- WHAT YOU SHOULD DO
Wherever a line of the records contains "Centavos", copy that line.

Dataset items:
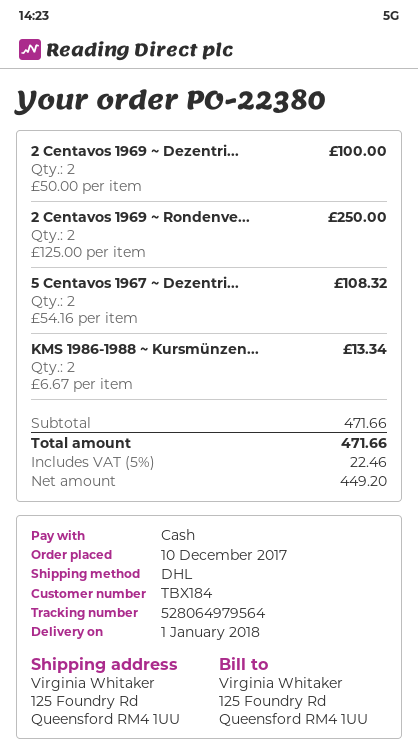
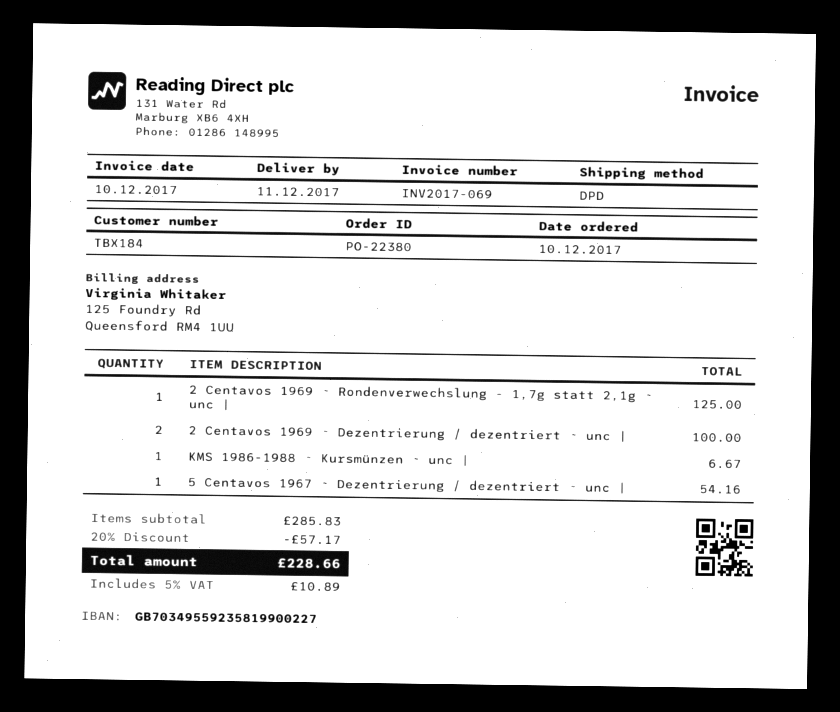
delivery date: 2018-01-01 -> 2017-12-11
shipping method: DHL -> DPD
2 Centavos 1969 ~ Rondenve...: 2 for 250.00 -> 1 for 125.00
5 Centavos 1967 ~ Dezentri...: 2 for 108.32 -> 1 for 54.16
KMS 1986-1988 ~ Kursmünzen...: 2 for 13.34 -> 1 for 6.67
subtotal: 471.66 -> 285.83
discount: none -> 20% = 57.17
tax: 5% = 22.46 -> 5% = 10.89
total: 471.66 -> 228.66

- SOLUTION
2 Centavos 1969 ~ Rondenve...: 2 for 250.00 -> 1 for 125.00
5 Centavos 1967 ~ Dezentri...: 2 for 108.32 -> 1 for 54.16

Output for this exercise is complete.